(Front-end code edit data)
· · · ·

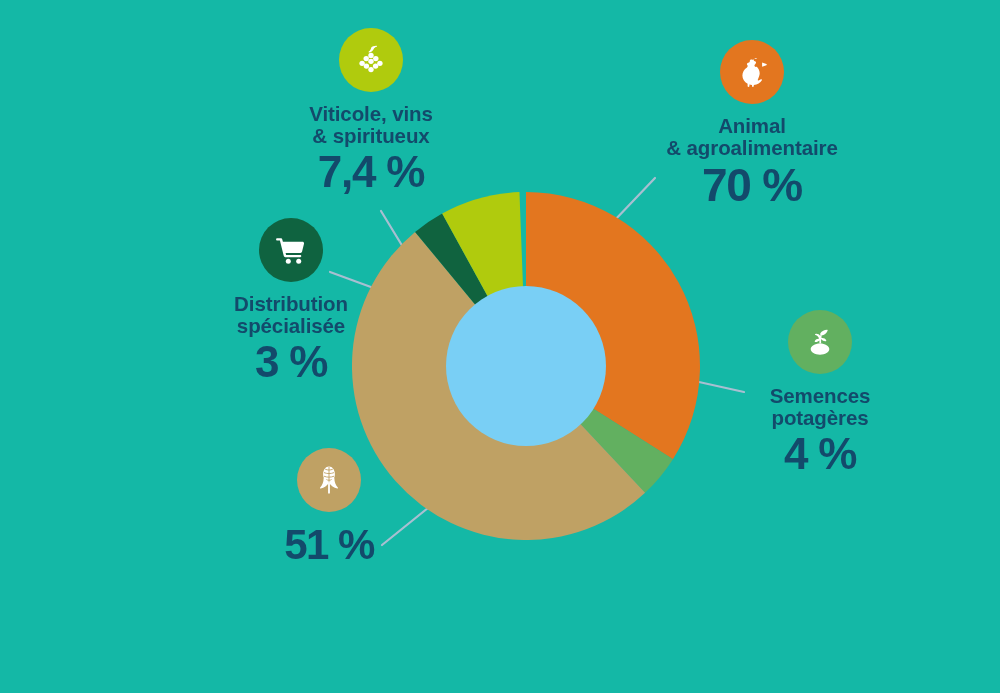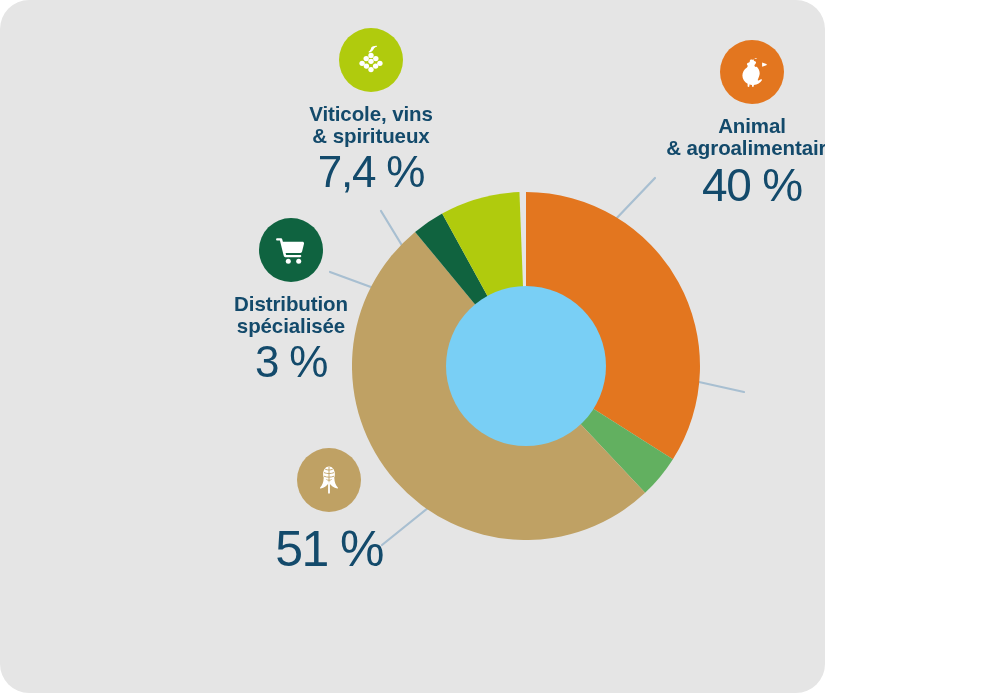--- a/index.html
+++ b/index.html
@@ -14,11 +14,10 @@
   }
   #stage {
     position: relative;
-    width: 825px;
+    width: 1000px;
     height: 693px;
-    background: #e5e5e5;
+    background: #14b8a6;
     overflow: hidden;
-    border-radius: 29px;
   }
 
   

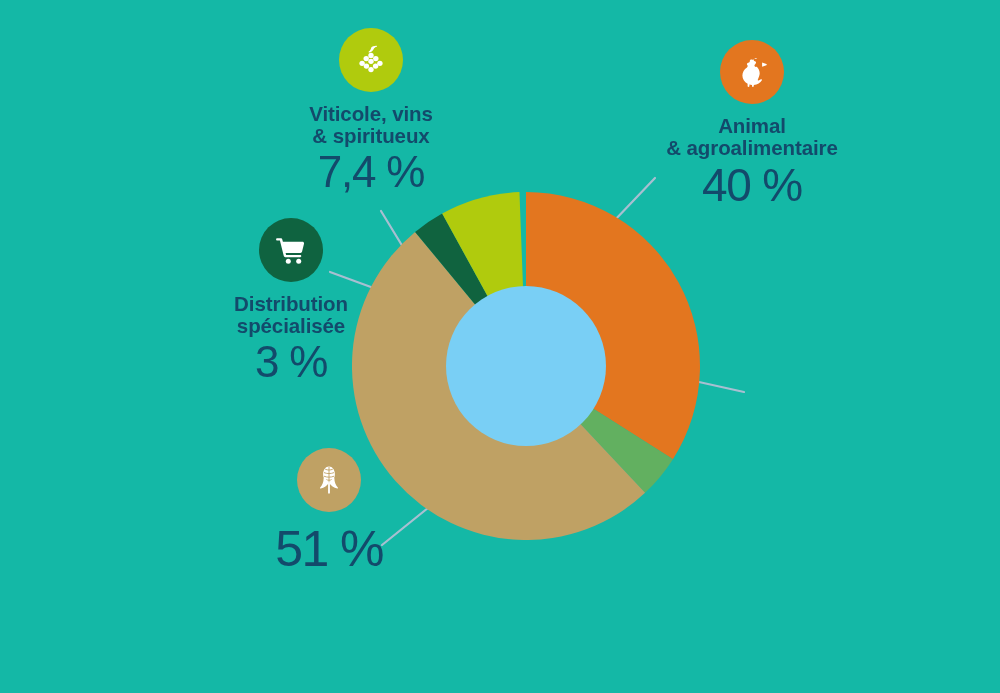--- a/index.html
+++ b/index.html
@@ -64,7 +64,7 @@
   }
   .label-value {
     font-size: 45px;
-    font-weight: 400;
+    font-weight: 700;
     letter-spacing: -1.2px;
     margin-top: 3px;
     color: #134A6B;

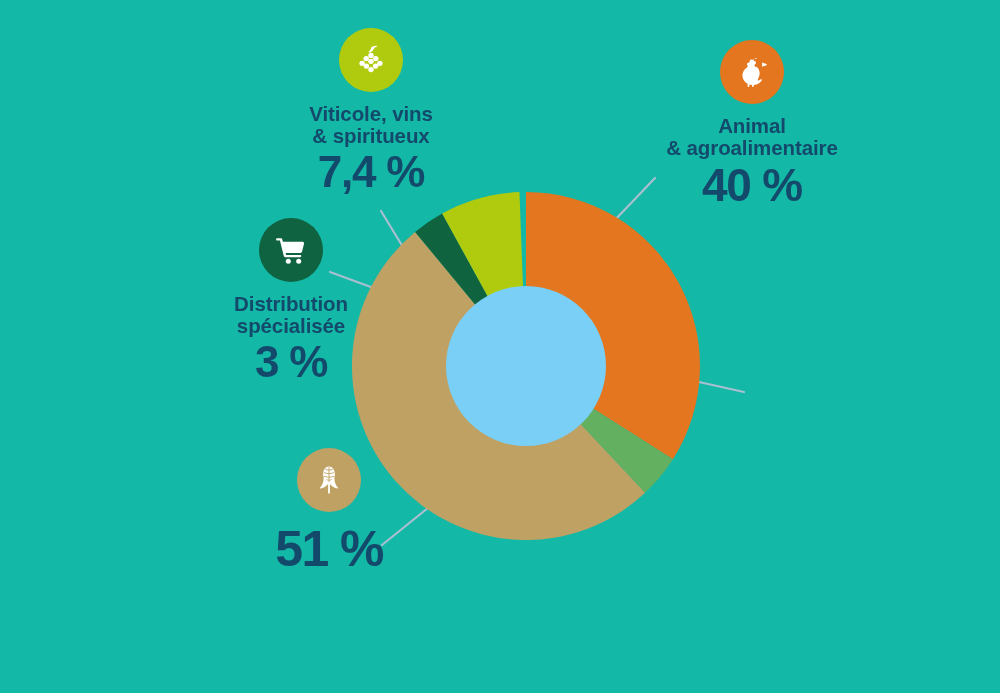--- a/index.html
+++ b/index.html
@@ -145,7 +145,7 @@
     </div>
     <div class="label-title">Animal
 &amp; agroalimentaire</div>
-    <div class="label-value">40 %</div>
+    <div class="label-value">70 %</div>
   </div>
 
   <div class="label-group" id="label-distribution">

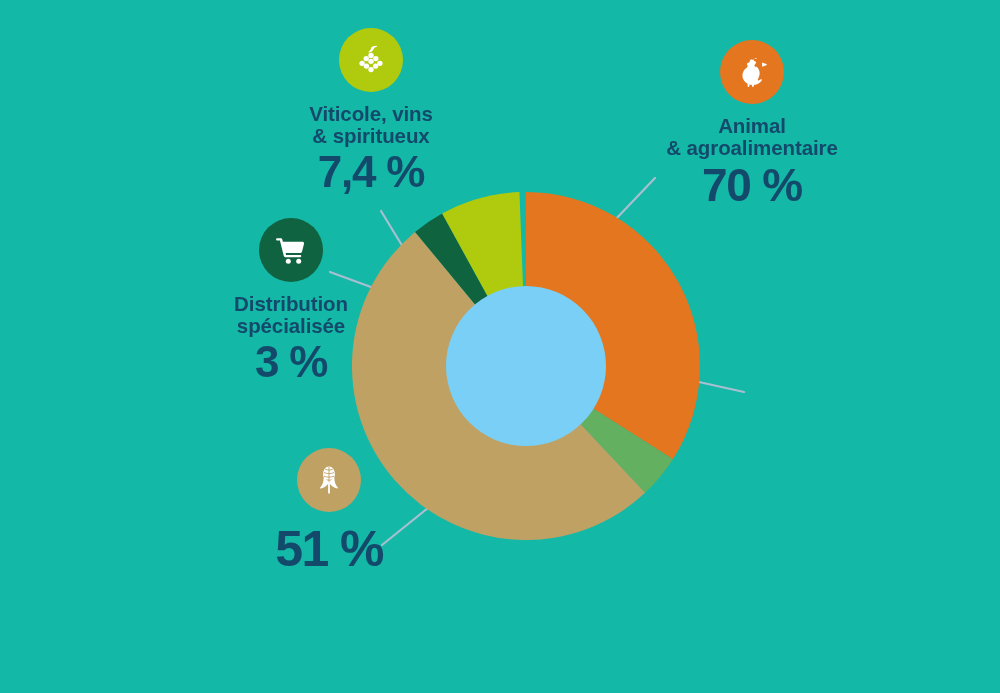--- a/index.html
+++ b/index.html
@@ -166,6 +166,19 @@
     <div class="label-value">3 %</div>
   </div>
 
+  <div class="label-group" id="label-semences">
+    <div class="icon-badge" style="background:#62B060">
+      <svg width="36" height="36" viewBox="0 0 36 36">
+        <g fill="#ffffff">
+          <path d="M18.3 9.2c1.6-2.2 4-3.4 6.7-3.4.5 0 .8.5.6 1-1 2.7-3.3 4.5-6.1 4.8v2.4c2-.4 3.8.5 4.7 2.2.3.5-.1 1.1-.7 1-2.3-.2-3.7-1-4.4-2.2v4.6h-1.7v-3.1c-.8.9-2.1 1.5-3.9 1.6-.6 0-1-.6-.7-1.1.9-1.5 2.5-2.3 4.2-2.1-.2-1.9-1.6-3.3-3.6-3.9-.6-.2-.6-1 0-1.1 2-.4 3.9.5 4.9 2 0-.7 0-1.8 0-2.7z"></path>
+          <path d="M18 19.4c-5.1 0-9.3 2.5-9.3 5.7 0 3.1 4.2 5.7 9.3 5.7s9.3-2.6 9.3-5.7c0-3.2-4.2-5.7-9.3-5.7z"></path>
+        </g>
+      </svg>
+    </div>
+    <div class="label-title">Semences
+potagères</div>
+    <div class="label-value">4 %</div>
+  </div>
 
   <div class="label-group" id="label-vegetal">
     <div class="icon-badge" style="background:#BFA164">

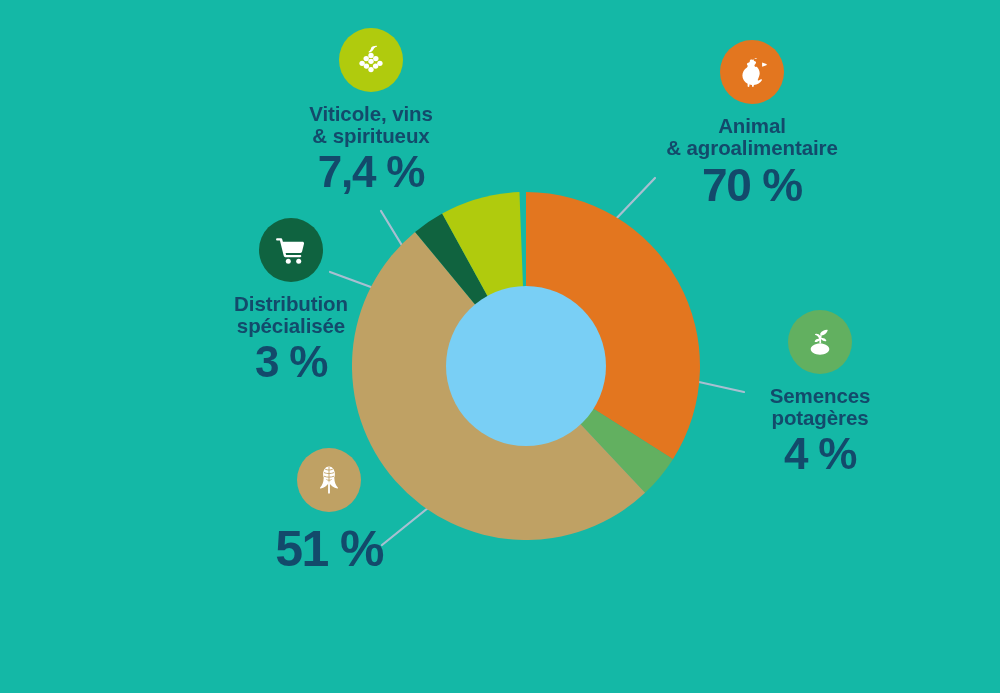--- a/index.html
+++ b/index.html
@@ -81,7 +81,7 @@
   #label-animal .label-value   { font-size: 46px; }
   #label-distribution .label-value { font-size: 44px; }
   #label-semences .label-value { font-size: 44px; }
-  #label-vegetal .label-value  { font-size: 50px; letter-spacing: -1.6px; }
+  #label-vegetal .label-value  { font-size: 42px; letter-spacing: -1.6px; }
 </style>
 </head>
 <body>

· · · ·

» WHAT YOU HAVE TO DO
Whenever a line of the data includes the word "path", show that line in full.

» OUTPUT FOR THIS EXERCISE
+          <path d="M18.3 9.2c1.6-2.2 4-3.4 6.7-3.4.5 0 .8.5.6 1-1 2.7-3.3 4.5-6.1 4.8v2.4c2-.4 3.8.5 4.7 2.2.3.5-.1 1.1-.7 1-2.3-.2-3.7-1-4.4-2.2v4.6h-1.7v-3.1c-.8.9-2.1 1.5-3.9 1.6-.6 0-1-.6-.7-1.1.9-1.5 2.5-2.3 4.2-2.1-.2-1.9-1.6-3.3-3.6-3.9-.6-.2-.6-1 0-1.1 2-.4 3.9.5 4.9 2 0-.7 0-1.8 0-2.7z"></path>
+          <path d="M18 19.4c-5.1 0-9.3 2.5-9.3 5.7 0 3.1 4.2 5.7 9.3 5.7s9.3-2.6 9.3-5.7c0-3.2-4.2-5.7-9.3-5.7z"></path>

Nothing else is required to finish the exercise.